The e-commerce marketplace Wish filed its IPO prospectus with the Securities and Exchange Commission on Friday, joining a number of tech companies looking to debut before year-end.
Wish’s parent company, ContextLogic, plans to list its shares on the Nasdaq under the symbol WISH. The filing provides the first glimpse into Wish’s financials after the company confidential filed for an IPO in August.
Founded in 2010, Wish is an online marketplace with a variety of discounted goods, from cheap homeware and clothing to electronics and toys. Compared to Amazon, Wish is aimed at shoppers of “any socio-economic status” who may not be able to afford Prime $ 119 a year.
“We designed Wish to serve those consumers who prefer affordability over branding and convenience, and who are underserved by the traditional e-commerce platform,” the file said.
In general, the company shows moderate growth without exploding losses.

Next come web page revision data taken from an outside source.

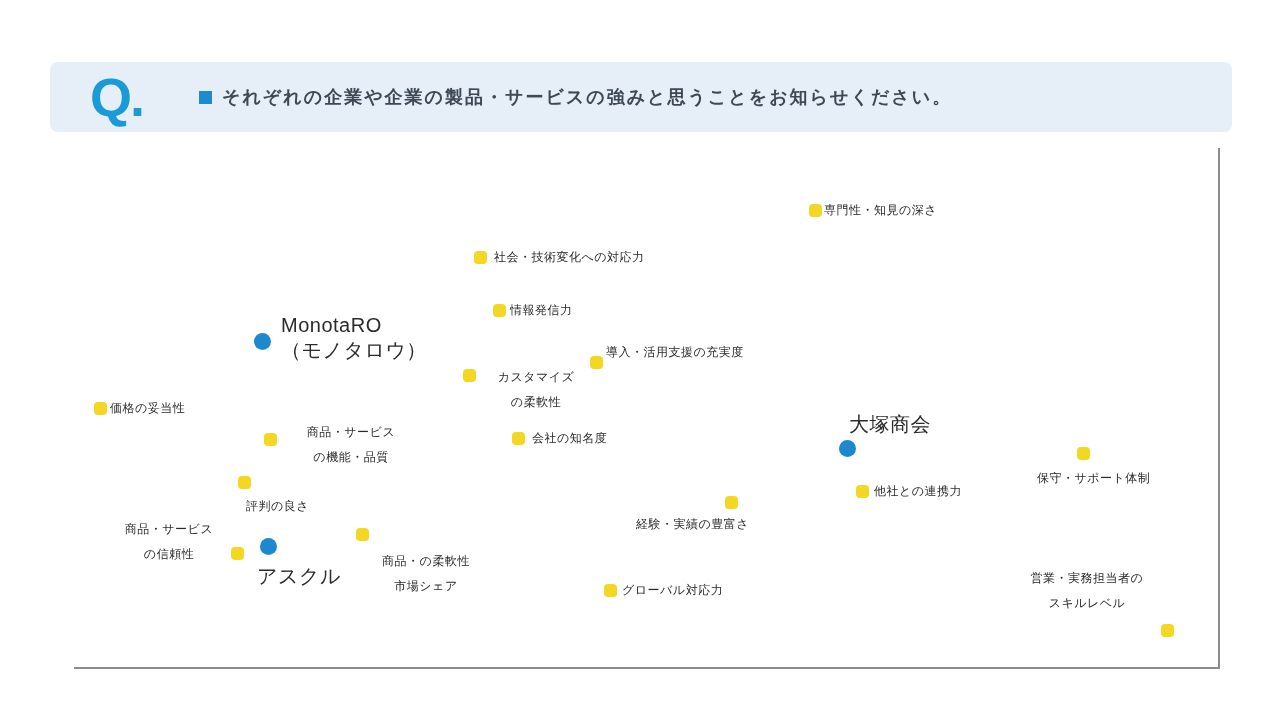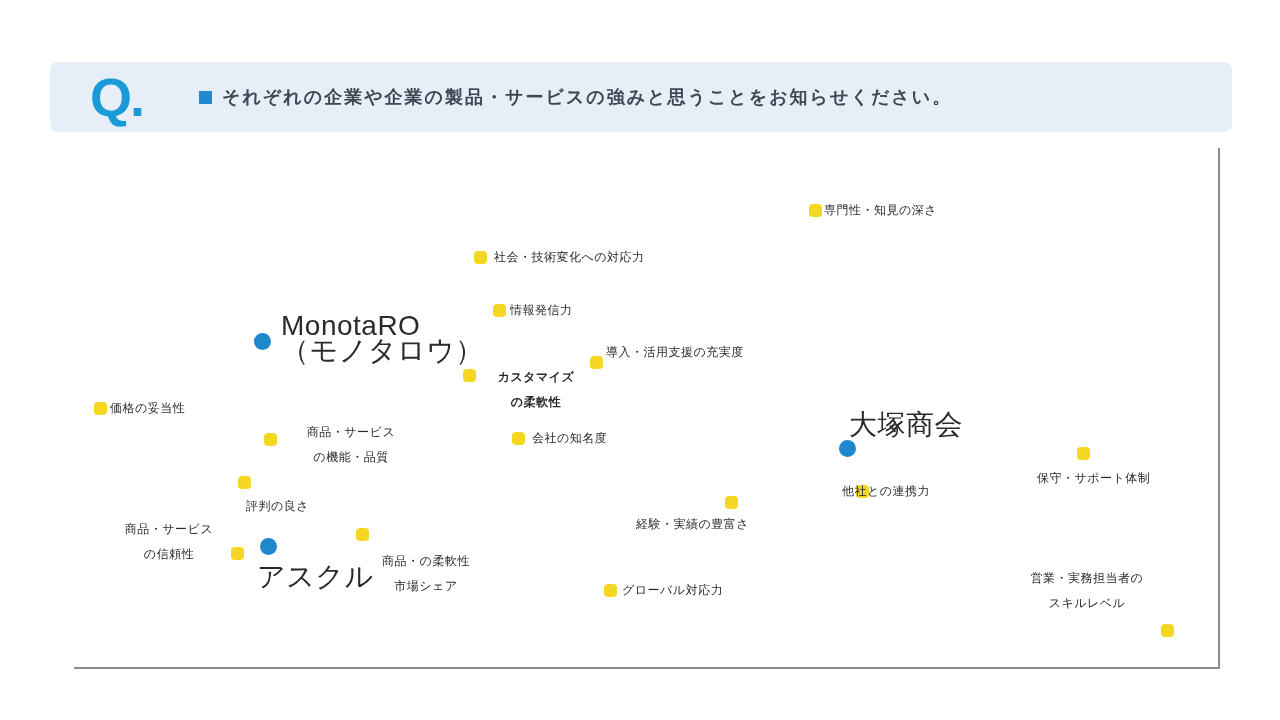"MonotaRO" .point-label.company { font-size: 28px -> 20px }
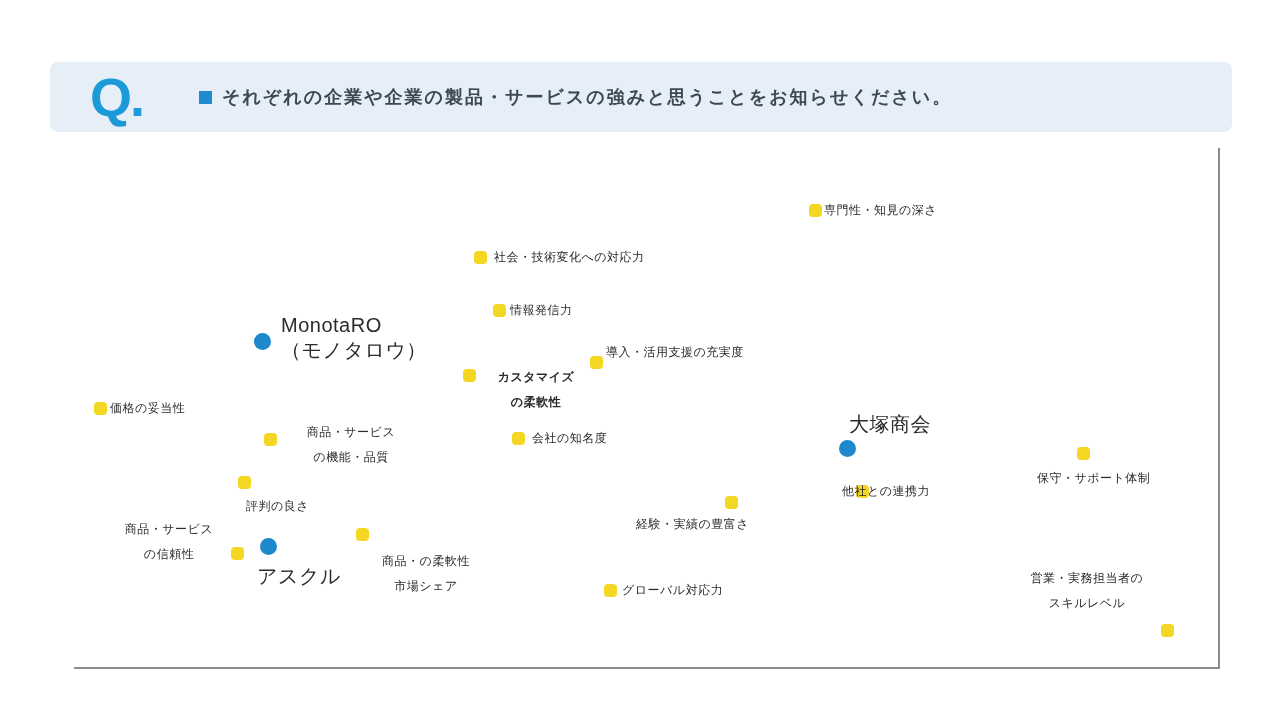"カスタマイズ" div.point-label { font-weight: bold -> none }
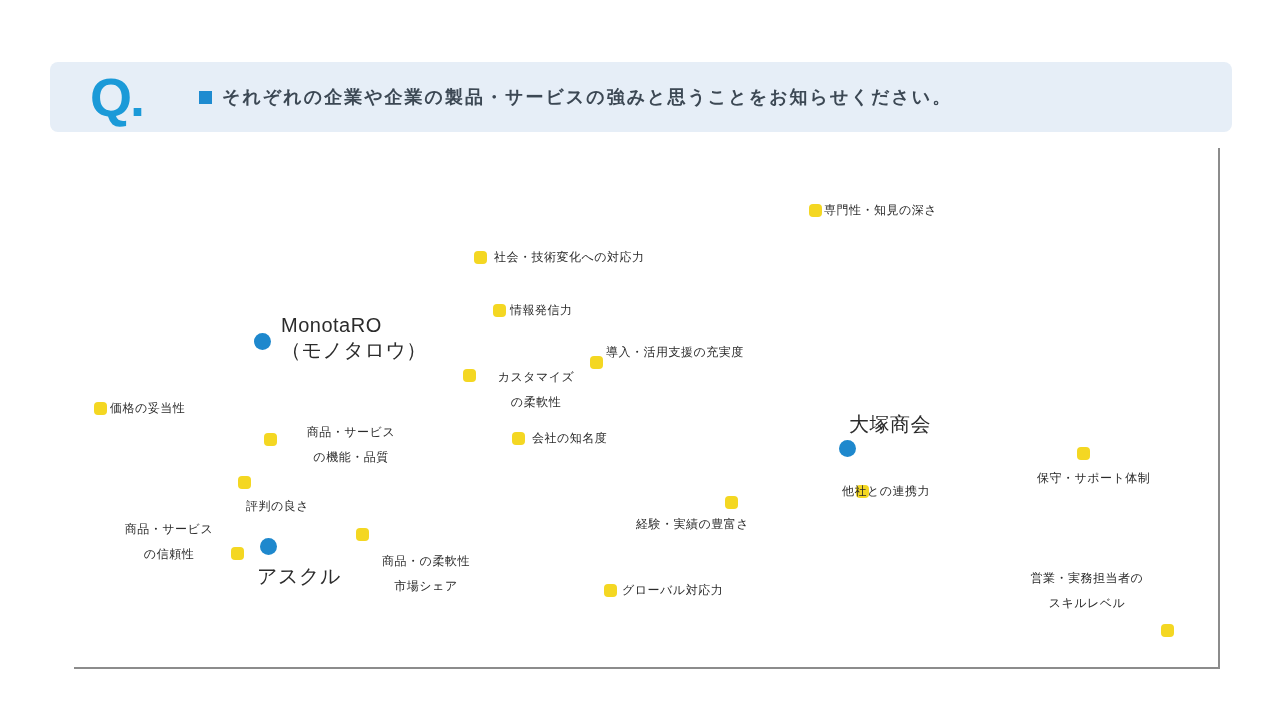"他社との連携力" div.point-label { left: 842px -> 874px }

Wish reported sales of $ 1.75 billion for the nine months ended September 30. This corresponds to a growth rate of 32% compared to $ 1.33 billion in the same period last year. However, between 2018 and 2019, sales only increased 10%.
Wish is growing more slowly than retail and ecommerce giants like Amazon, Target, and Walmart from a much smaller base. In the third quarter, Amazon saw revenue grow 38% year over year, while third-party revenue grew 55%. Target and Walmart, both of which have seen strong rebound from pandemic-induced online purchases, saw digital sales jump 155% and 79% year over year in the third quarter, respectively.
While growth has been rather weak for a start-up, its bottom line has been pretty stable – it lost $ 247 million in 2017, $ 208 million in 2018, and $ 136 million last year. It lost $ 176 million in the first nine months of 2020.
Wish said it now has more than 100 million monthly active users in over 100 countries, compared to its previously reported total of 70 million monthly active users. More than 500,000 merchants are registered for sale on the platform and the catalog has expanded to 150 million items, Wish said in the filing. Most of the dealers are based in China, but more US sellers were added to its platform in 2019.
The request goes public at a time when e-commerce has gotten a shot in the arm from the coronavirus pandemic. Like many retailers, Wish reported seeing longer delivery times, supply chain disruptions, and the loss of some retailers on its platform at the height of the pandemic. However, the company also benefited from increased mobile usage and less competition from brick-and-mortar retail due to lockdowns.
Airbnb, DoorDash, Roblox and online lender Affirm also filed for an IPO last week to capitalize on the post-election rally in U.S. stocks and investor demand for high-growth tech names. The companies are trying to get to market between Thanksgiving and Christmas, people familiar with their plans told CNBC last week.
– CNBC’s Ari Levy contributed to this report.